A CHOICE OF LIFESTYLE

Lifestyle is commonly defined as an internally consistent way of life or style of living that reflects the values and attitudes of an individual or a culture. We in Western civilization have made lifestyle synonymous with "standard of living," which we practice as a search for ever-increasing material prosperity. If, however, we are to have a viable, sustainable environment as we know it and value it, we must reach beyond the strictly material and see lifestyle as a sense of inner wholeness and harmony derived by living in such a way that the spiritual, environmental, and material aspects of our lives are in balance with the capacity of the land to produce the necessities for that lifestyle.

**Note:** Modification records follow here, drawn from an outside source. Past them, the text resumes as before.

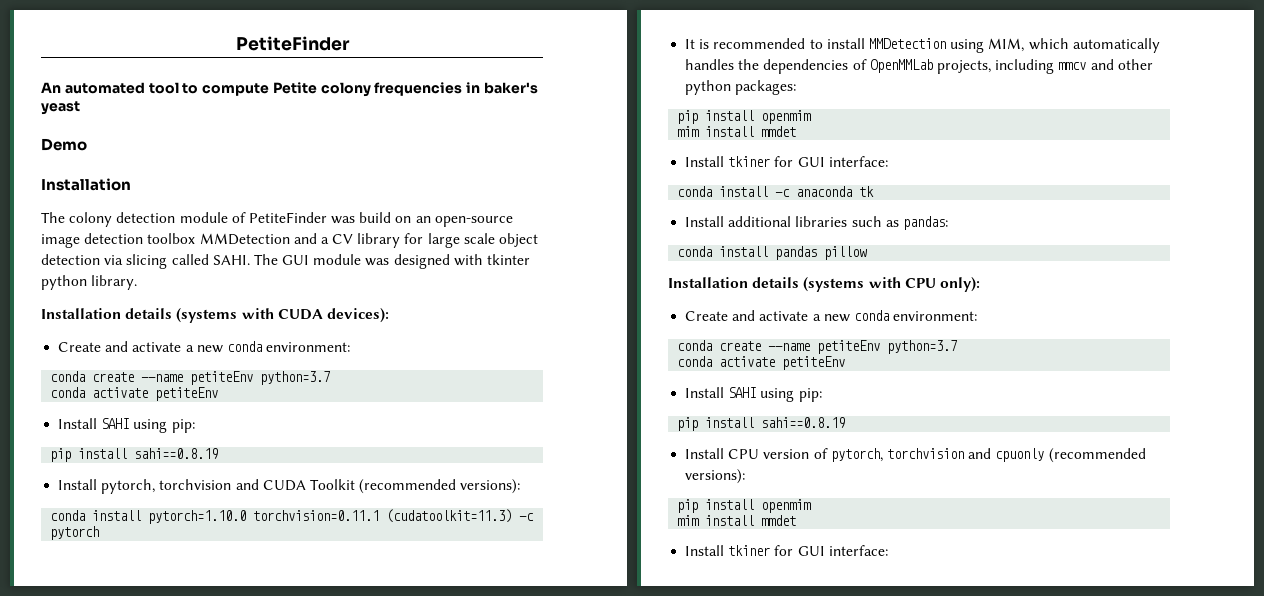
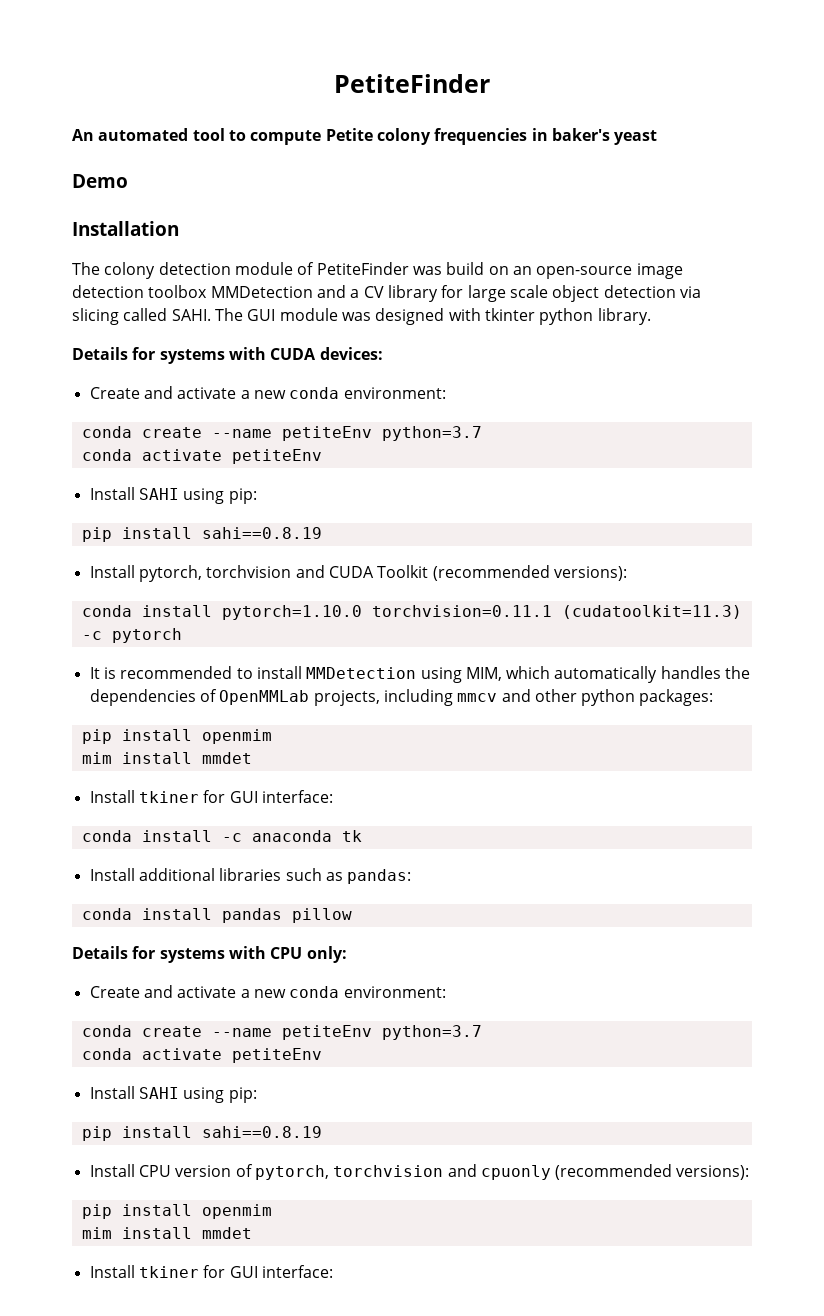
[41,308,238,323] Installation details (systems -> [72,347,225,364] Details for systems
[326,308,389,323] devices): -> [319,347,383,360] devices:
[668,277,865,292] Installation details (systems -> [72,946,225,963] Details for systems
[939,277,980,292] only): -> [306,946,347,963] only:

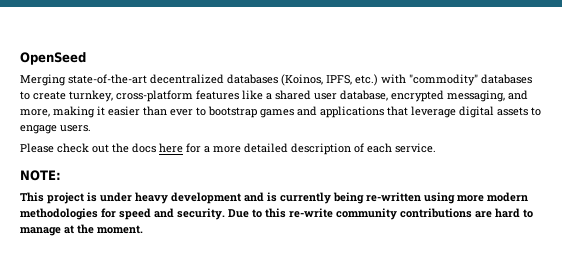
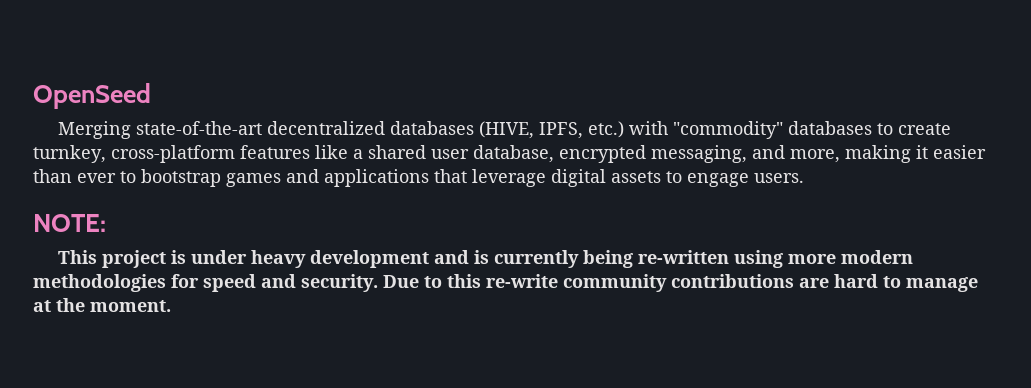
[281,74,323,86] (Koinos, -> [478,121,534,139] (HIVE,
[20,143,436,155] // Please check out the docs here for a more detailed description of each service. -> (804, 178) none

Before we can fruitfully discuss lifestyle, however, we must consider the idea of "sustainable development" as outlined in the 1987 report of the World Commission on Environment and Development, which calls for juxtaposing two mutually exclusive concepts in today's economic/political vernacular—that of "sustainability" and that of "development." Sustainability is the language of balance and limits—of a nonviolent, reciprocal partnership with Nature. Development, on the other hand, is the language of economic expansion, of expecting ever more in limitless fashion.

If we try to imagine sustaining our current, ever-expanding economic concept into the future, we soon bump into environmental crises, and we see the need to re-frame the old economic paradigm—that continued growth is the solution to all our social problems. No longer are we facing the old, simplistic question:   How do we balance development and conservation? Instead, we are confronted by a new question based on a different reality, namely:   Can we have development without the conservation? Conservation implies duration over time by using something wisely, being the sources of its renewal, and passing it forward to the next generation in a condition that we, ourselves, would like to inherit.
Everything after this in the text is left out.